The fight against climate change can only be successful with a global effort. The United Nations Framework Convention on Climate Change (UNFCCC) signed in 1992 incorporates this common effort, providing a framework on the highest level and coordinating international efforts in the area of climate policy. The Framework Convention has been adopted by basically all UN member states. Under the Framework Convention, the developed industrial countries agreed that in 2000 their greenhouse gas emissions would not exceed the level measured in 1990 and to keep records on their greenhouse gas emissions.

Following many years of political and economic battles, the Kyoto Protocol, attached to the United Nations Framework Convention on Climate Change, entered into force on 16 February 2005, setting out the global reduction of carbon dioxide quantities emitted to the atmosphere by human activity.

The Kyoto Protocol of the United Nations Framework Convention on Climate Change has set up the system on the basis of which the developed countries committed to reducing greenhouse gas emissions. This is the objective represented by the allowed level of emission, the so-called assigned amount. The basic unit of the system is the allowance enabling the emission of greenhouse gas of a quantity corresponding to a global climate change potential equalling one tonne of carbon dioxide or its equivalent, known as carbon dioxide quota in everyday language.

The Kyoto Protocol introduced the trade in quotas (international trade in emission allowances) between developed countries that are signatories of the Protocol, i.e., the developed industrial countries that have allowed but “unused” emission units may sell their surplus units to countries that emit quantities that are higher than their target set out in the Protocol.

According to current regulation, such trade in quotas is possible in the first commitment period (2008‑2012) determined by the Kyoto Protocol. According to the established carbon market practices, the revenue originating from the sale of Kyoto units may be spent on climate protection purposes in the framework of the so-called Green Investment Scheme (GIS) of the Seller country (this means the support of activities and measures targeting the reduction of greenhouse gas emissions, the increase of their removal by sinks and adjustment to the effects of climate change). The specific areas of investment are stipulated by the purchase and sale contract between the contracting parties.

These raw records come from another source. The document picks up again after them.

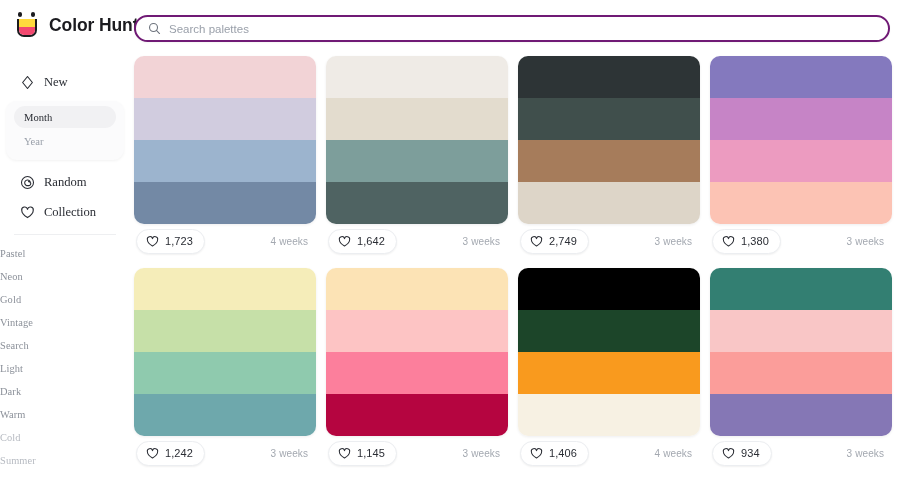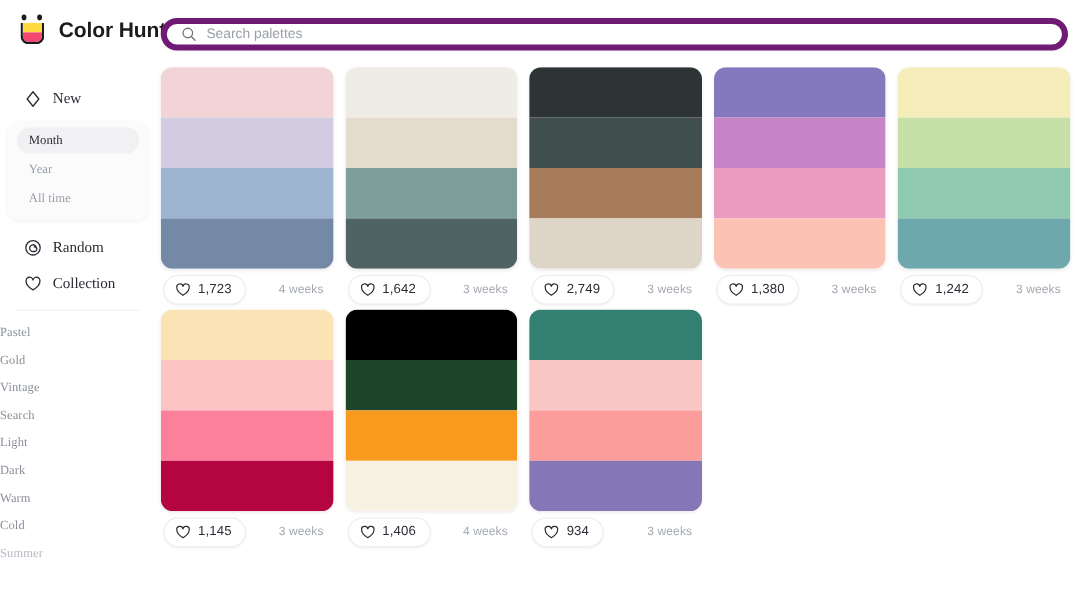--- a/index.html
+++ b/index.html
@@ -95,7 +95,7 @@
     height: 27px;
     border-radius: 14px;
     background: #ffffff;
-    border: 5px solid #701a75;
+    border: 2px solid #701a75;
     box-shadow: 0 1px 2px rgba(18,20,25,0.045);
     display: flex;
     align-items: center;

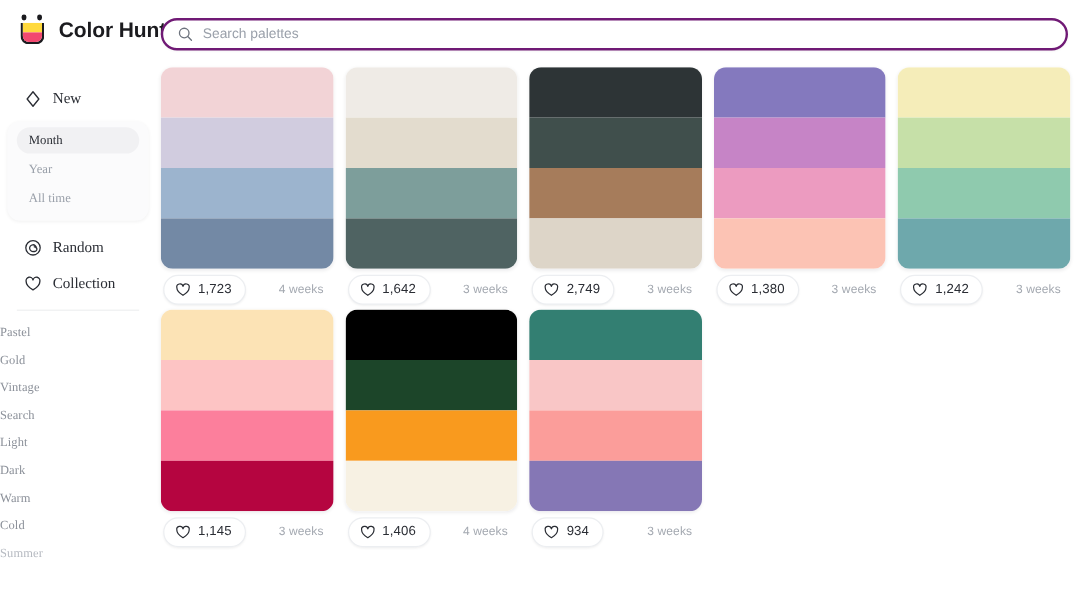--- a/index.html
+++ b/index.html
@@ -306,7 +306,6 @@
       <div class="subnav">
         <div class="sub-item active">Month</div>
         <div class="sub-item">Year</div>
-        <div class="sub-item">All time</div>
       </div>
     </div>
 

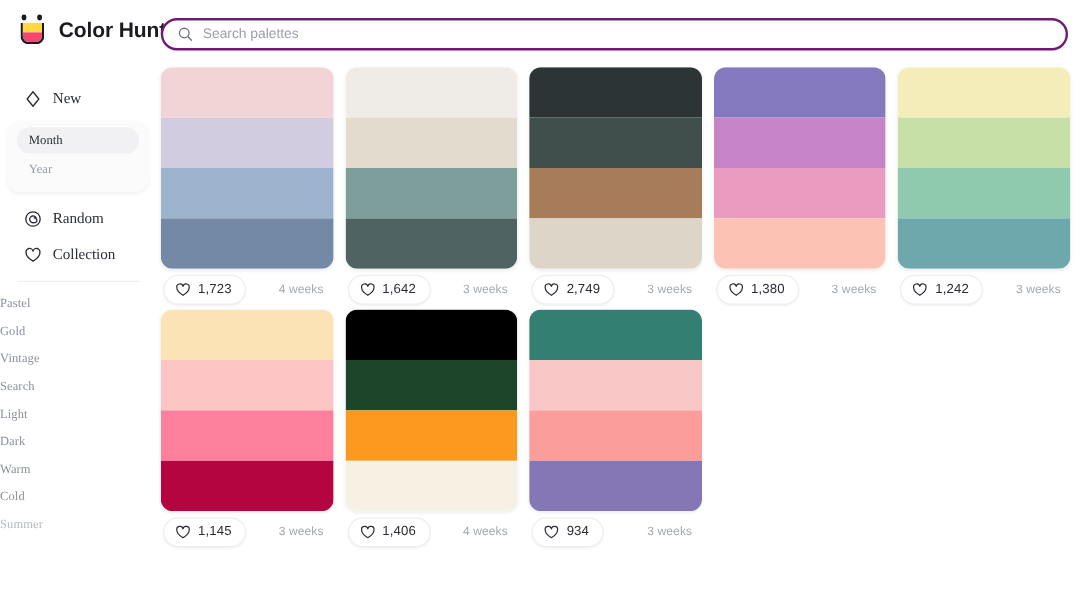--- a/index.html
+++ b/index.html
@@ -209,8 +209,8 @@
     height: 452px;
     padding: 6px 10px 0 4px;
     display: grid;
-    grid-template-columns: repeat(5, 1fr);
-    gap: 0 10px;
+    grid-template-columns: repeat(4, 1fr);
+    gap: 10px 10px;
     align-content: start;
     overflow: hidden;
   }

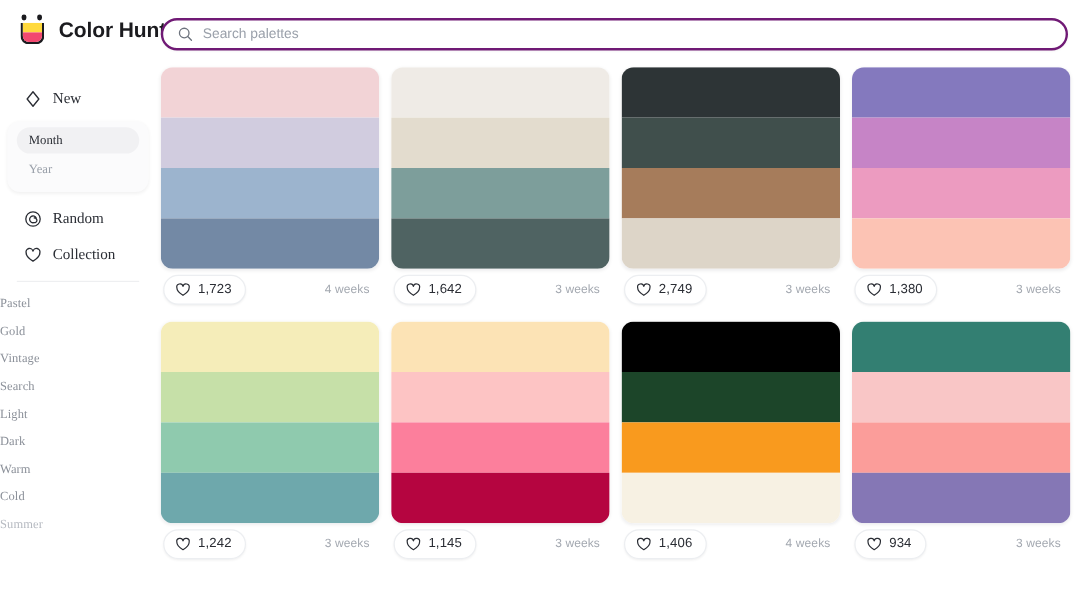--- a/index.html
+++ b/index.html
@@ -328,6 +328,7 @@
 
     <div class="taglist">
       <div class="tag-item">Pastel</div>
+      <div class="tag-item">Neon</div>
       <div class="tag-item">Gold</div>
       <div class="tag-item">Vintage</div>
       <div class="tag-item">Search</div>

As a basic principle of the GIS, funding should be provided only for measures that are most effective in reducing the emission of greenhouse gases. These are measures that could not be implemented without GIS funding or not in the appropriate quality (i.e. they would not result in such a degree of emission reduction) – this is called the principle of additionality. It is also important that the emission reduction realised with the funded projects should be accounted for toward the partners purchasing the Kyoto units. It follows that it is necessary to verify and prove the implemented emission reduction in relation to each project. The country’s future possibilities to sell quotas are significantly influenced by the extent of correctness and efficiency in terms of using the revenue originating from the quotas already sold.